*** Opening Information supplied ***
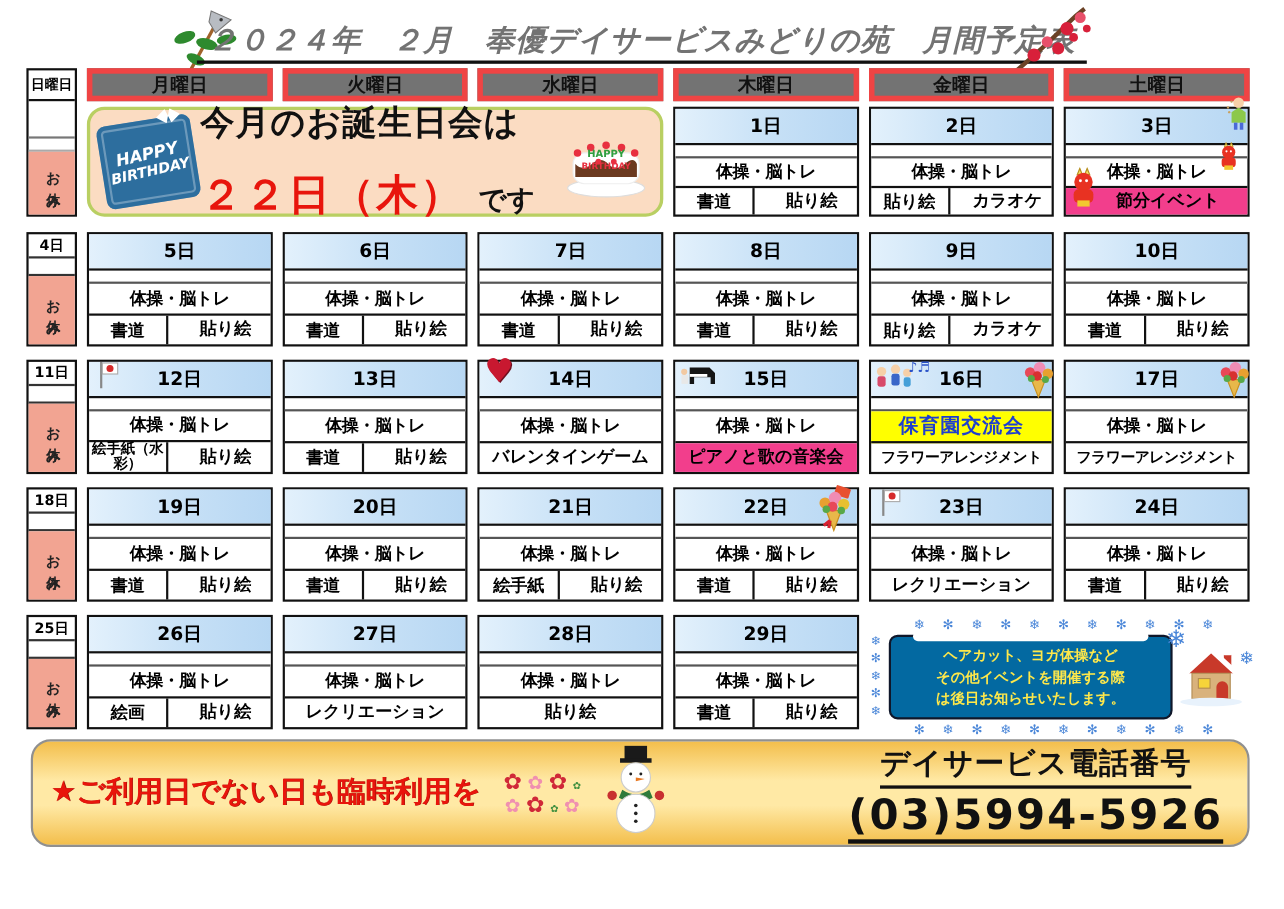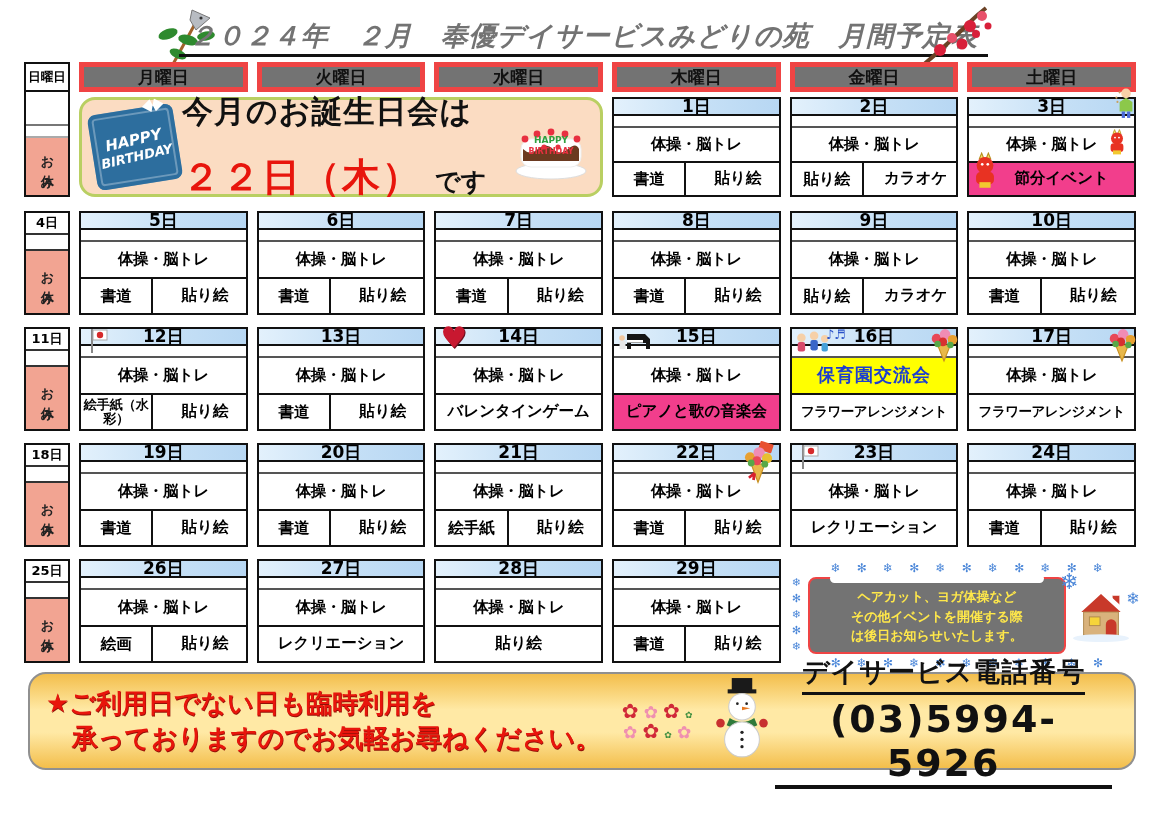--- a/index.html
+++ b/index.html
@@ -27,21 +27,21 @@
   .sun-head { height:28px; border-bottom:2px solid #111; display:flex; align-items:center; justify-content:center; font-weight:bold; font-size:12.5px; }
   .sun-date { height:22px; border-bottom:2px solid #333; display:flex; align-items:center; justify-content:center; font-weight:bold; font-size:13px; }
   .sun-strip-a { height:34px; border-bottom:2px solid #777; }
   .sun-strip-b { height:12px; border-bottom:2px solid #aaa; }
   .sun-strip-c { height:16px; border-bottom:2px solid #333; }
   .sun-rest { flex:1; background:#f2a492; display:flex; align-items:center; justify-content:center; }
   .vtext { writing-mode:vertical-rl; font-weight:bold; font-size:13px; letter-spacing:3px; color:#222; }
 
   
   .day { border:2px solid #111; background:#fff; display:flex; flex-direction:column; position:relative; }
-  .date-bar { height:17px; background:linear-gradient(90deg,#e3f1fc 0%,#c6e0f6 55%,#b7d7f3 100%); border-bottom:2px solid #111; display:flex; align-items:center; justify-content:center; font-weight:bold; font-size:17px; position:relative; }
+  .date-bar { height:33px; background:linear-gradient(90deg,#e3f1fc 0%,#c6e0f6 55%,#b7d7f3 100%); border-bottom:2px solid #111; display:flex; align-items:center; justify-content:center; font-weight:bold; font-size:17px; position:relative; }
   .strip { height:12px; border-bottom:2px solid #555; background:#fff; }
   .main-act { flex:1; border-bottom:2px solid #111; display:flex; align-items:center; justify-content:center; font-weight:bold; font-size:15.5px; letter-spacing:-0.5px; }
   .bottom { flex:1; display:flex; font-weight:bold; font-size:15.5px;gap:11px; }
   .cell-l { width:44%; border-right:2px solid #111; display:flex; align-items:center; justify-content:center; text-align:center; line-height:1.05; }
   .cell-r { flex:1; display:flex; align-items:center; justify-content:center; }
   .bottom.single { align-items:center; justify-content:center; text-align:center; }
   .small-wrap { font-size:13px; }
   .tight { font-size:13.5px; letter-spacing:-0.5px; }
   .bg-event { background:#f23e8c; }
   .bg-yellow { background:#ffff00; color:#1d3ed0; font-size:18px; letter-spacing:1px; }
@@ -70,21 +70,21 @@
   .bline2 { margin-top:19px; }
   .bdate { font-size:38px; font-weight:bold; color:#e8150c; letter-spacing:2px; }
   .bsuffix { font-size:25px; font-weight:bold; color:#111; margin-left:8px; }
   .bcake { flex:0 0 auto; }
 
   
   .notice { grid-column:6/8; position:relative; padding:2px 4px 0 18px; font-weight:bold; }
   .sf-row { color:#4a86d8; font-size:12px; letter-spacing:6px; text-align:center; line-height:1.2; white-space:nowrap; overflow:hidden; }
   .sf-left { position:absolute; left:2px; top:16px; color:#4a86d8; font-size:11px; white-space:pre-line; line-height:1.45; }
   .board-row { display:flex; align-items:center; gap:4px; margin:2px 0; }
-  .board { background:#737373; border:2px solid #ef4444; border-radius:8px; color:#ffe84a; font-size:13px; line-height:1.5; padding:8px 8px 6px; position:relative; flex:1; text-align:center; }
+  .board { background:#0369a1; border:2px solid #0f172a; border-radius:8px; color:#ffe84a; font-size:13px; line-height:1.5; padding:8px 8px 6px; position:relative; flex:1; text-align:center; }
   .snow-cap { position:absolute; top:-5px; left:8%; width:84%; height:9px; background:#fff; border-radius:5px; }
   .house-col { flex:0 0 auto; text-align:center; position:relative; }
   .sf-big { position:absolute; color:#4a86d8; font-size:22px; line-height:1; }
   .sf-big.a { top:-14px; left:-10px; } .sf-big.b { top:6px; right:-8px; font-size:16px; }
 
   
   .banner { position:absolute; left:28px; top:672px; width:1108px; height:98px; border:2px solid #909090; border-radius:18px; background:linear-gradient(180deg,#f3be4b 0%,#ffe9a5 38%,#ffe9a5 62%,#f3be4b 100%); display:flex; align-items:center; padding:0 16px; }
   .msg { color:#e8150c; font-weight:bold; font-size:26px; line-height:1.35; white-space:nowrap; text-shadow:0.5px 0.5px 0 #901008; }
   .msg-l2 { padding-left:26px; }
   .flowers { width:104px; text-align:center; line-height:1; margin-left:4px; flex:0 0 auto; }
@@ -607,21 +607,20 @@
           </div>
         </div>
         <div class="sf-row">✻ ❄ ✻ ❄ ✻ ❄ ✻ ❄ ✻ ❄ ✻</div>
       </div>
     </div>
   </div>
 
   <div class="banner">
     <div class="msg">
       <div>★ご利用日でない日も臨時利用を</div>
-      <div class="msg-l2">承っておりますのでお気軽お尋ねください。</div>
     </div>
     <div class="flowers">
       <span class="f-red">✿</span>
       <span class="f-pink">✿</span>
       <span class="f-red">✿</span>
       <span class="f-dot">✿</span><br>
       <span class="f-pink">✿</span>
       <span class="f-red">✿</span>
       <span class="f-dot">✿</span>
       <span class="f-pink">✿</span>

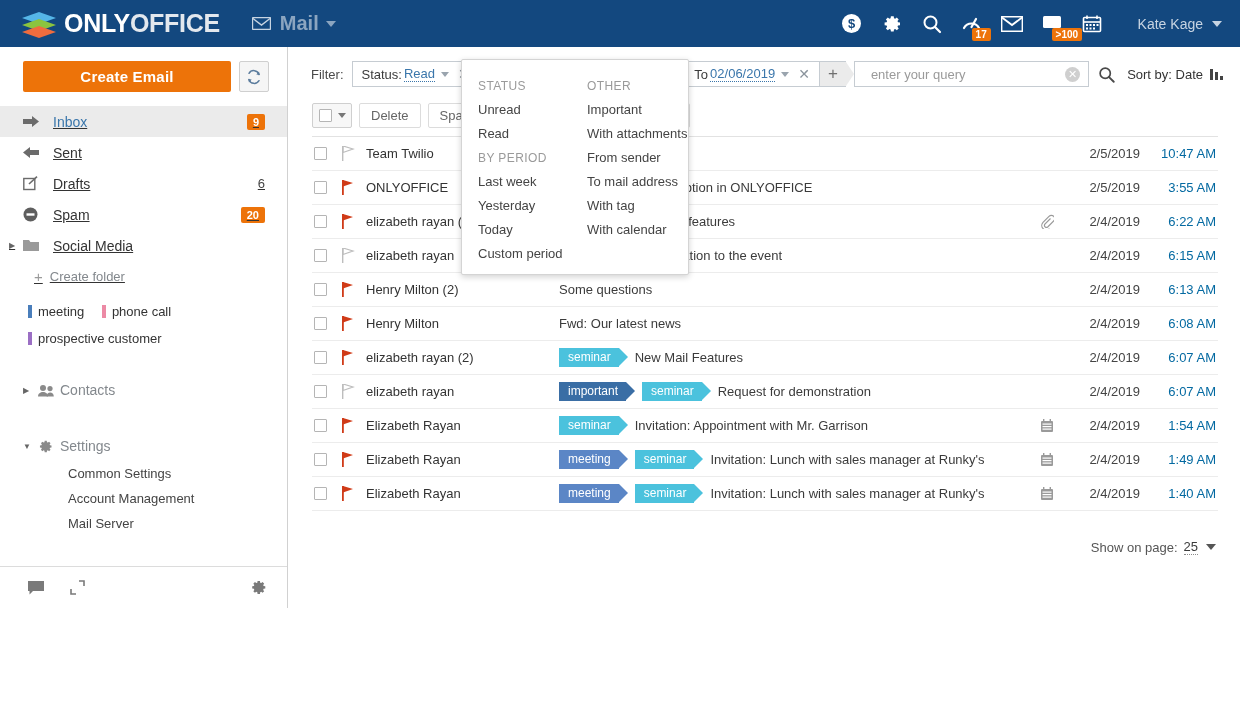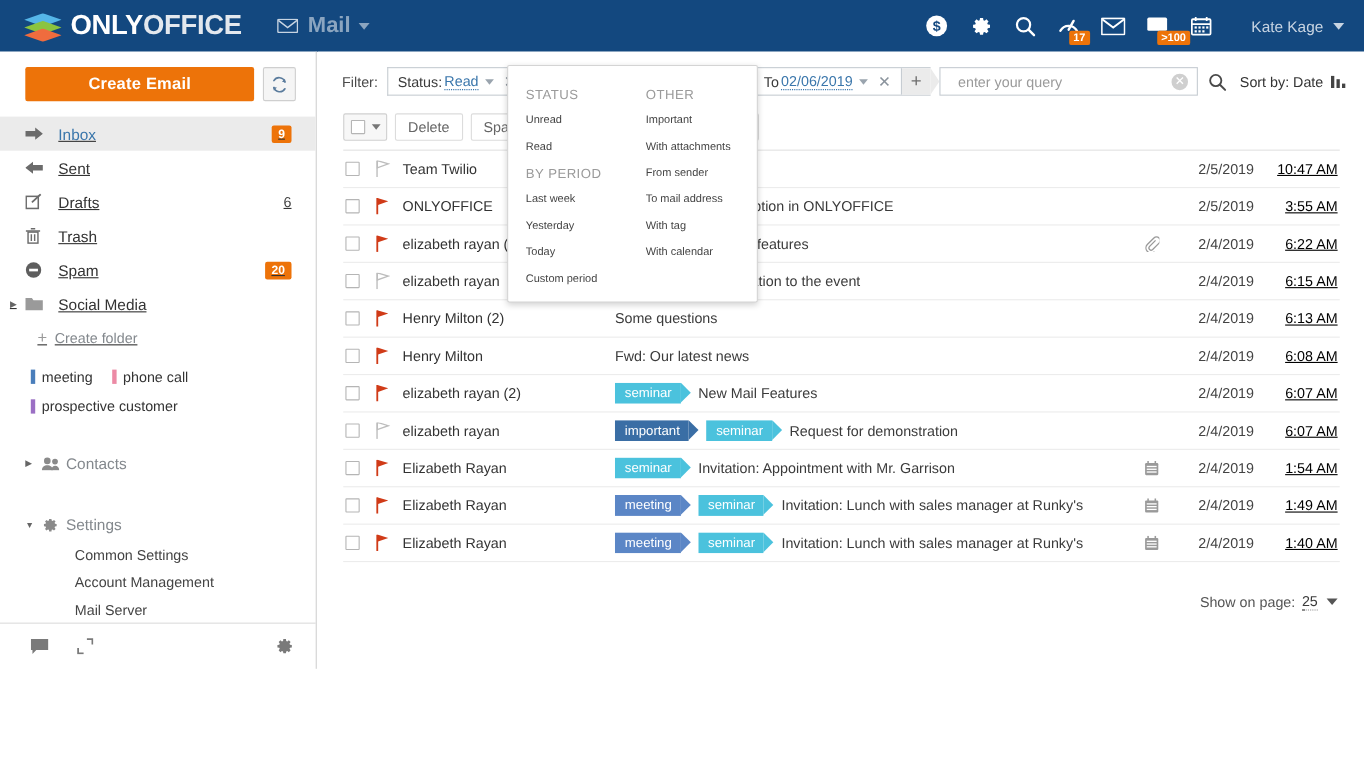--- a/index.html
+++ b/index.html
@@ -221,21 +221,21 @@
     white-space: nowrap;
   }
   .mtag::after {
     content: ""; position: absolute; right: -9px; top: 0;
     width: 0; height: 0; border-top: 9.5px solid transparent;
     border-bottom: 9.5px solid transparent; border-left: 9px solid currentColor;
   }
   .mr-subject-text { color: #3b3b3b; overflow: hidden; text-overflow: ellipsis; }
   .mr-icons { width: 42px; display: flex; align-items: center; justify-content: center; color: #9a9a9a; }
   .mr-date { width: 72px; text-align: right; color: #444; }
-  .mr-time { width: 78px; text-align: right; color: #000000; padding-right: 2px; text-decoration: underline; }
+  .mr-time { width: 78px; text-align: right; color: #0369a1; padding-right: 2px; }
 
   .paging {
     display: flex; align-items: center; justify-content: flex-end;
     padding: 28px 24px 0 0; color: #555; font-size: 13px;
   }
   .paging-val { color: #3b3b3b; border-bottom: 1px dotted #8c8c8c; margin-left: 6px; cursor: pointer; }
   .paging-caret {
     display: inline-block; width: 0; height: 0; margin-left: 8px;
     border-left: 5px solid transparent; border-right: 5px solid transparent;
     border-top: 6px solid #555;
@@ -248,21 +248,21 @@
     box-shadow: 0 2px 6px rgba(0,0,0,.18);
     display: flex; padding: 14px 0 0 0; z-index: 50;
   }
   .dd-col { width: 113px; }
   .dd-col.col1 { padding-left: 16px; }
   .dd-col.col2 { padding-left: 12px; }
   .dd-head {
     color: #9a9a9a; font-size: 12px; letter-spacing: .4px;
     line-height: 24px; text-transform: uppercase;
   }
-  .dd-item { color: #444; font-size: 10px; line-height: 24px; cursor: pointer; white-space: nowrap; }
+  .dd-item { color: #444; font-size: 13px; line-height: 24px; cursor: pointer; white-space: nowrap; }
 </style>
 </head>
 <body>
 
 <div class="header">
   <div class="logo-wrap">
     <div class="logo-stack">
       <svg class="logo-layer logo-l1" viewBox="0 0 34 12">
           <polygon points="17,0 34,6 17,12 0,6" fill="#55b6e8"></polygon>
         </svg>
@@ -379,33 +379,20 @@
     </div>
     <div class="folder">
       <span class="folder-ico">
         <svg width="15" height="15" viewBox="0 0 15 15">
             <rect x="0.8" y="2.5" width="11" height="11" fill="none" stroke="#6b6b6b" stroke-width="1.4"></rect>
             <line x1="6" y1="8" x2="14" y2="0.6" stroke="#6b6b6b" stroke-width="1.6"></line>
           </svg>
       </span>
       <span class="folder-label">Drafts</span>
       <span class="folder-count">6</span>
-    </div>
-    <div class="folder">
-      <span class="folder-ico">
-        <svg width="14" height="15" viewBox="0 0 14 15" fill="none" stroke="#6b6b6b" stroke-width="1.3">
-            <rect x="2.5" y="4" width="9" height="10"></rect>
-            <line x1="0.5" y1="3" x2="13.5" y2="3"></line>
-            <line x1="5" y1="1" x2="9" y2="1"></line>
-            <line x1="5.5" y1="6" x2="5.5" y2="12"></line>
-            <line x1="8.5" y1="6" x2="8.5" y2="12"></line>
-          </svg>
-      </span>
-      <span class="folder-label">Trash</span>
-      <span class="folder-count"></span>
     </div>
     <div class="folder">
       <span class="folder-ico">
         <svg width="15" height="15" viewBox="0 0 15 15">
             <circle cx="7.5" cy="7.5" r="7" fill="#5e5e5e"></circle>
             <rect x="3.5" y="6.3" width="8" height="2.4" fill="#fff"></rect>
           </svg>
       </span>
       <span class="folder-label">Spam</span>
       <span class="folder-count badge">20</span>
*** Closing Information supplied ***
— Assignment —
Scan the listing above and work out how many lines contain the string "spacing"; reply with only that number.

— Answer section —
7